> Task requirements:
Output all of the entries beneath, exactly as written.

+++++

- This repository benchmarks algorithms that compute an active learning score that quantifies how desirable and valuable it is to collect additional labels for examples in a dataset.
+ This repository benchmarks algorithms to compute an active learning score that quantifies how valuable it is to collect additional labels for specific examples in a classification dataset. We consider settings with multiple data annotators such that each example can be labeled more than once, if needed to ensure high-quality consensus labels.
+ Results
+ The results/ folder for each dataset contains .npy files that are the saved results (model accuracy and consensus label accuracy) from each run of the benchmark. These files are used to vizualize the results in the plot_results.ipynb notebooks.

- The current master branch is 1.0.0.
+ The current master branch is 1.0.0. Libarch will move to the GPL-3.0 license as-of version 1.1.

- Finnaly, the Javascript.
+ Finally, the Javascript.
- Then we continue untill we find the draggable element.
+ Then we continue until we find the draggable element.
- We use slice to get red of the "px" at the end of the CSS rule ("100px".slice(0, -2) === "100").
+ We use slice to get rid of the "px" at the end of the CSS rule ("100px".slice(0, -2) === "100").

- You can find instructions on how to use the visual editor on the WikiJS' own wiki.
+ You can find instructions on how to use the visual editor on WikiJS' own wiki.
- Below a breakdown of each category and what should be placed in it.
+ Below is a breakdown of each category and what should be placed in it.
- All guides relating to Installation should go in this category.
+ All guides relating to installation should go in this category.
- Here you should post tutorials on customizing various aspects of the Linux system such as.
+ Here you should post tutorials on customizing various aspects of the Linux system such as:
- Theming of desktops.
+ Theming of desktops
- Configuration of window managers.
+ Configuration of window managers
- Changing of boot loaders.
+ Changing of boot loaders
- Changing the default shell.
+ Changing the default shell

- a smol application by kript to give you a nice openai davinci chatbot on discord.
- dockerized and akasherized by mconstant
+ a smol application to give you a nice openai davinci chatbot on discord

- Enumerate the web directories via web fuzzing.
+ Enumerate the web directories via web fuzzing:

+++++

> Solved exercise:
- This repository benchmarks algorithms that compute an active learning score that quantifies how desirable and valuable it is to collect additional labels for examples in a dataset.
+ This repository benchmarks algorithms to compute an active learning score that quantifies how valuable it is to collect additional labels for specific examples in a classification dataset. We consider settings with multiple data annotators such that each example can be labeled more than once, if needed to ensure high-quality consensus labels.
+ Results
+ The results/ folder for each dataset contains .npy files that are the saved results (model accuracy and consensus label accuracy) from each run of the benchmark. These files are used to vizualize the results in the plot_results.ipynb notebooks.

- The current master branch is 1.0.0.
+ The current master branch is 1.0.0. Libarch will move to the GPL-3.0 license as-of version 1.1.

- Finnaly, the Javascript.
+ Finally, the Javascript.
- Then we continue untill we find the draggable element.
+ Then we continue until we find the draggable element.
- We use slice to get red of the "px" at the end of the CSS rule ("100px".slice(0, -2) === "100").
+ We use slice to get rid of the "px" at the end of the CSS rule ("100px".slice(0, -2) === "100").

- You can find instructions on how to use the visual editor on the WikiJS' own wiki.
+ You can find instructions on how to use the visual editor on WikiJS' own wiki.
- Below a breakdown of each category and what should be placed in it.
+ Below is a breakdown of each category and what should be placed in it.
- All guides relating to Installation should go in this category.
+ All guides relating to installation should go in this category.
- Here you should post tutorials on customizing various aspects of the Linux system such as.
+ Here you should post tutorials on customizing various aspects of the Linux system such as:
- Theming of desktops.
+ Theming of desktops
- Configuration of window managers.
+ Configuration of window managers
- Changing of boot loaders.
+ Changing of boot loaders
- Changing the default shell.
+ Changing the default shell

- a smol application by kript to give you a nice openai davinci chatbot on discord.
- dockerized and akasherized by mconstant
+ a smol application to give you a nice openai davinci chatbot on discord

- Enumerate the web directories via web fuzzing.
+ Enumerate the web directories via web fuzzing:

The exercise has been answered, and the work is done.